[[ Supplied records open ]]

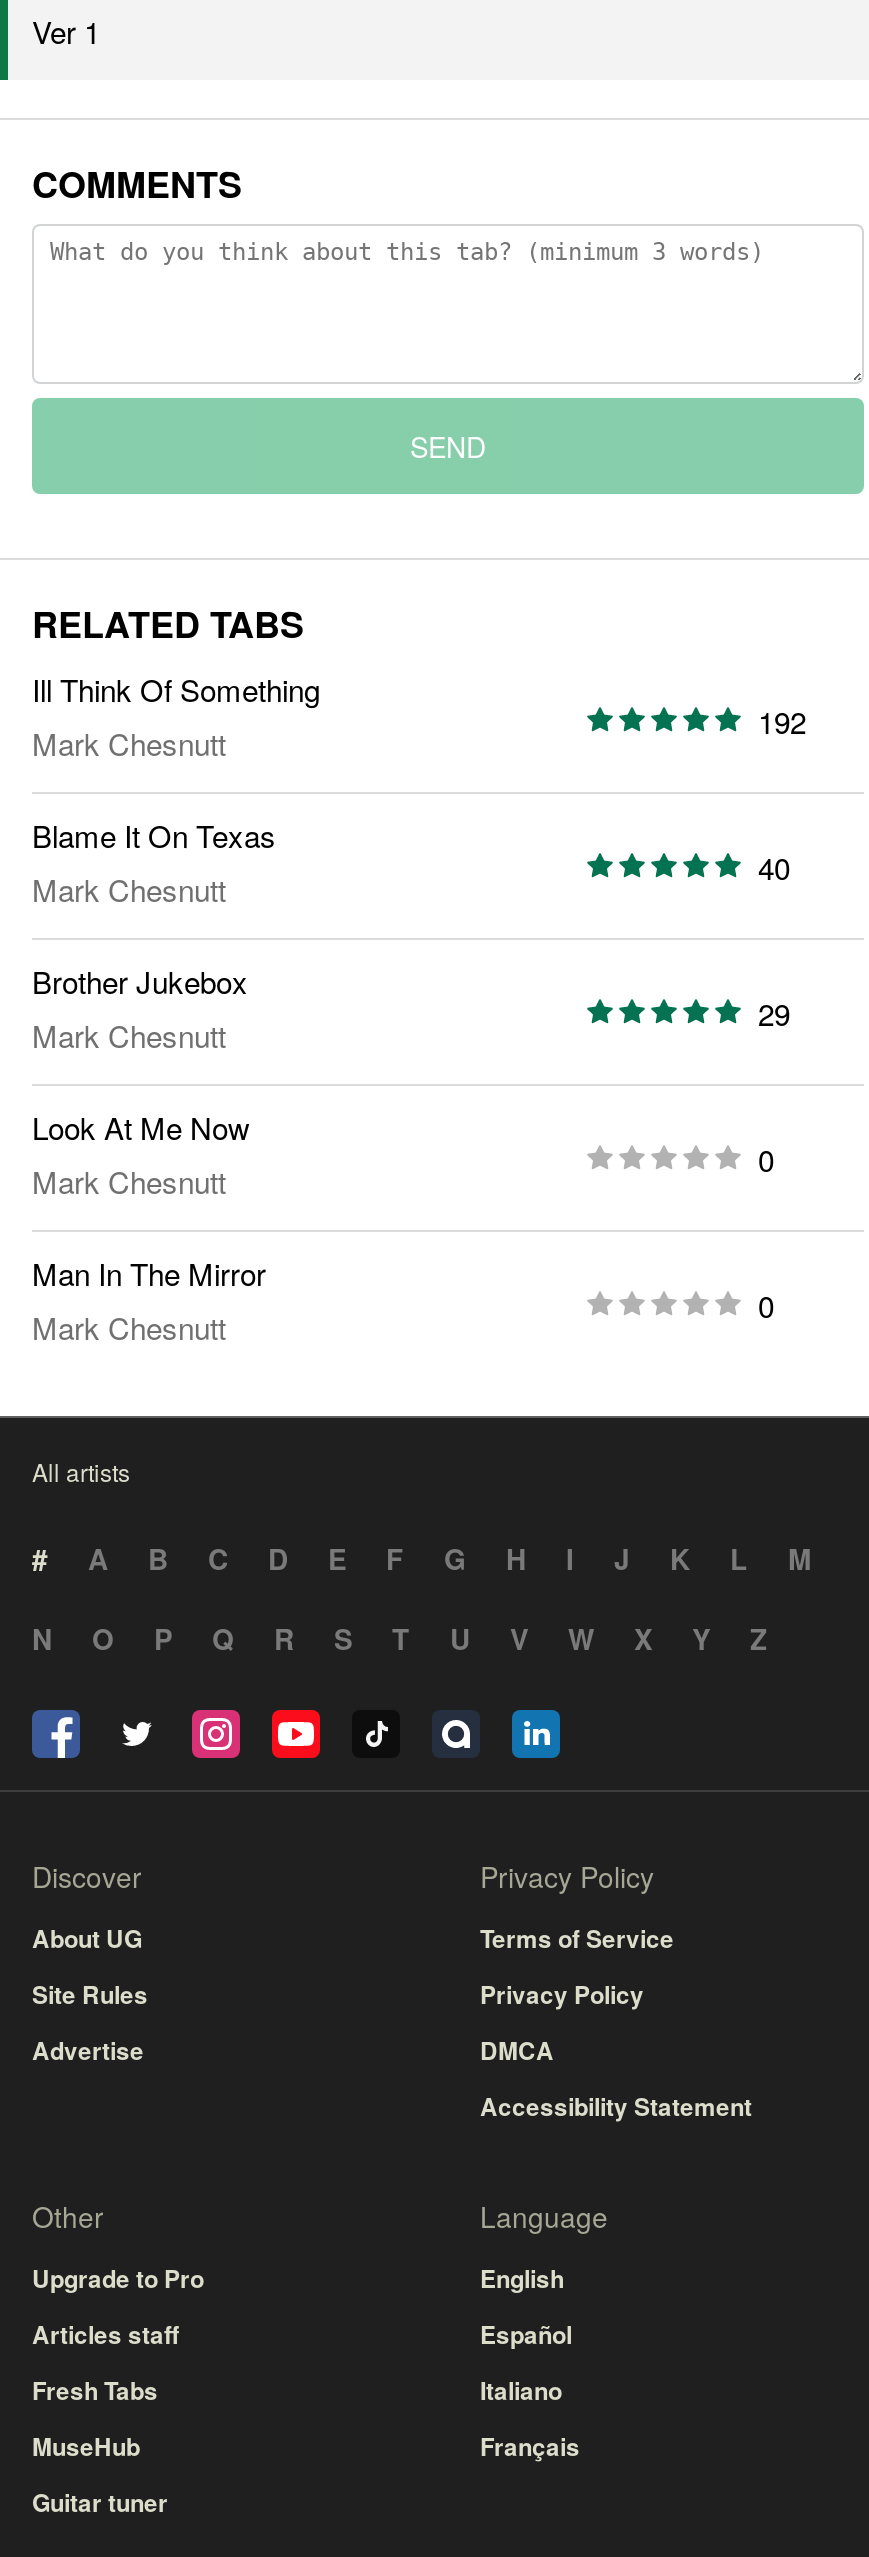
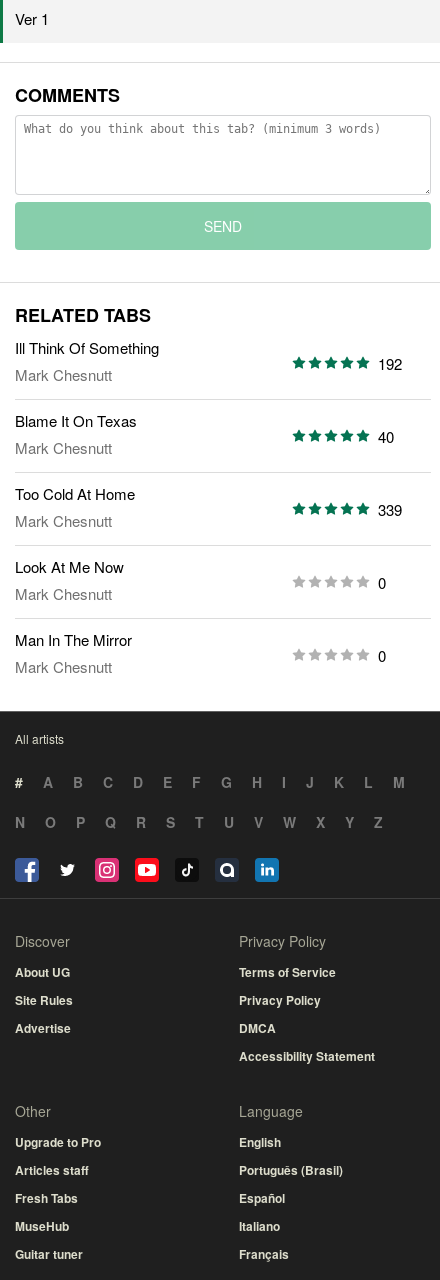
- Brother Jukebox
+ Too Cold At Home

- 29
+ 339

moved down: Español | Italiano | Français

+ Português (Brasil)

[[ Supplied records closed ]]

▶ _Directions for this task_
Give the lines of the entries above exactly as they appear, leaving out each picture.

▶ _Answer for this exercise_
- Brother Jukebox
+ Too Cold At Home

- 29
+ 339

moved down: Español | Italiano | Français

+ Português (Brasil)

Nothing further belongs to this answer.